Tentu saja anda tidak perlu mengalami pengalaman seperti yang dialami Buffett agar dapat memahami pentingnya orientasi jangka panjang dalam investasi saham. Namun memang terkadang sulit untuk dapat menahan diri dari gejolak pasar. Semakin bertambahnya pengalaman anda, maka seharusnya anda lebih mampu untuk bersikap tenang dalam menghadapi gejolak pasar dan berorientasi pada jangka panjang selama perusahaan tersebut masih berkinerja baik.
3. Mau mendengarkan masukan orang lain
Pada awal karir investasinya, Buffett cenderung menerapa gaya "cigar butt investing", yaitu berinvestasi pada saham dengan valuasi yang murah, terlepas dari kinerjanya baik atau buruk. Jadi fokusnya pada harga yang murah, dan bukan pada kualitas perusahaan. Namun dengan pengaruh dari Philip Fisher dan masukan dari Charlie Munger, Buffett mulai membuka diri untuk menerapkan gaya investasi yang berbeda. Ia mulai fokus pada perusahaan berkualitas yang mempunyai keunggulan kompetitif, yang dijual pada harga yang masuk akal.
Dengan kombinasi ilmu dari Graham dan juga pandangan dari Fisher serta Munger, Buffett dapat berinvestasi pada saham dengan keunggulan kompetitif dan potensi pertumbuhan serta kinerja yang baik. Hal ini membuat Buffett mendapatkan banyak saham yang memberikan keuntungan signifikan bagi portofolionya.
4. Mempunyai lingkungan dan momen yang tepat
Buffett memang memiliki jiwa dan juga kemampuan untuk menjadi investor yang baik.

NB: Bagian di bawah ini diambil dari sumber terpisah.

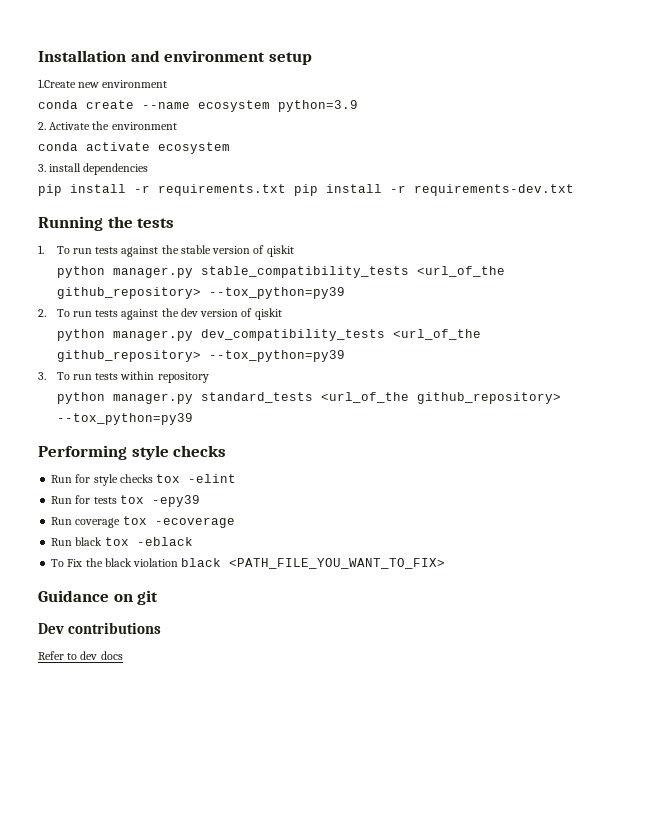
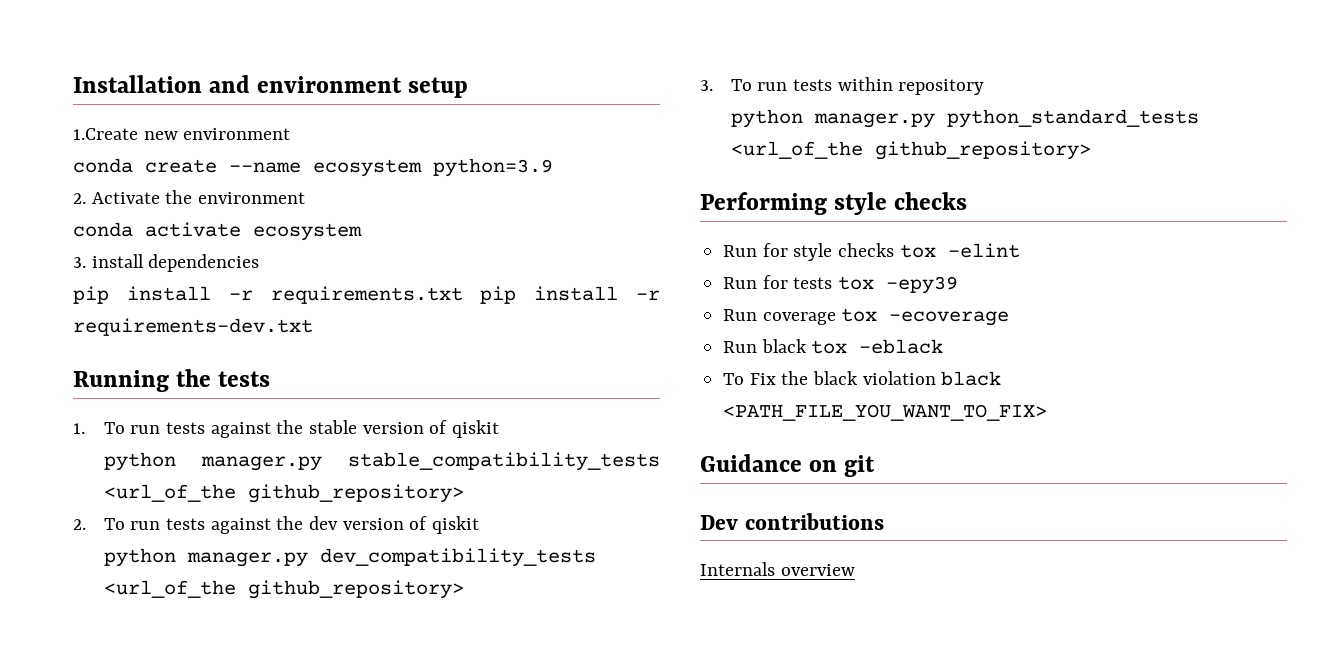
[208,287,345,299] --tox_python=py39 -> (464, 493) none
[208,350,345,362] --tox_python=py39 -> (464, 589) none
[200,392,561,404] [56,413,193,425] standard_tests <url_of_the github_repository> --tox_python=py39 -> [946,109,1199,128] [730,141,1091,160] python_standard_tests <url_of_the github_repository>
[38,651,123,660] Refer to dev docs -> [700,562,855,576] Internals overview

Namun kesuksesannya juga tidak terlepas dari lingkungan dan momen yang dia dapat. Ayahnya Howar, adalah seorang anggota kongres dan juga berkecimpung di dunia investasi sehingga memudahkan Buffet untuk belajar mengenai ekonomi dan investasi sejak kecil.
Ketika belajar di Columbia Business School, dia bertemu dengan Ben Graham yang sudah dikenal sebagai tokoh value investing. Setelah lulus, dia juga sempat bekerja bersama Graham sehingga dapat menyerap ilmu dan pandangan dari Graham. Hal ini dikatakan Buffett sangat berpengaruh terhadapa caranya berinvestasi.
Jangan lupa juga, Buffett hidup di Amerika dimana pada tahun 1930an, pasar modal Amerika sudah berkembang demikian pesatnya. Bayangkan pada tahun 1950 berinvestasi di saham sudah sangat populer dan industri keuangan di Amerika juga sudah cukup mapan. Hal ini dapat dilihat dari partnership yang Buffett dirikan dapat memperoleh respon yang baik dari orang-orang di sekelilingnya. Bayangkan bila anda membuka partnership di lingkungan yang belum mengerti tentang saham dan pasar modal, tentunya orang akan sulit percaya untuk menanamkan modalnya.
Jadi penting juga agar Indonesia bisa mengembangkan industri keuangannya sehingga memudahkan investor untuk berkembang. Semakin banyak perusahaan yang IPO, regulasi yang jelas, edukasi yang tepat, serta berbagai kemudahan dalam investasi harus terus didorong agar masyarakat Indonesia semakin mengerti saham dan tidak mengaitkan saham dengan judi atau spekulasi.Â
Dari data di Investopedia, pada tahun 1952 masyarakat yang memiliki saham tercatat sekitar 4,2% penduduk Amerika. Bandingkan dengan jumlah investor saham di Indonesia per Mei 2019 yang baru sekitar 1,9 juta orang atau kurang dari 1% penduduk Indonesia.Â
5. Hidup sederhana
Selain pemikiran dan pandangannya yang sederhana dan sangat mudah dimengerti, gaya hidup Buffett juga sangat sederhana. Dia tidak suka memamerkan kekayaan atau bergaya hidup mewah. Kebiasaan hidup sederhana bukan hanya sekadar materi, namun juga pada kepuasan hidup dan bagaimana seseorang dapat bersyukur.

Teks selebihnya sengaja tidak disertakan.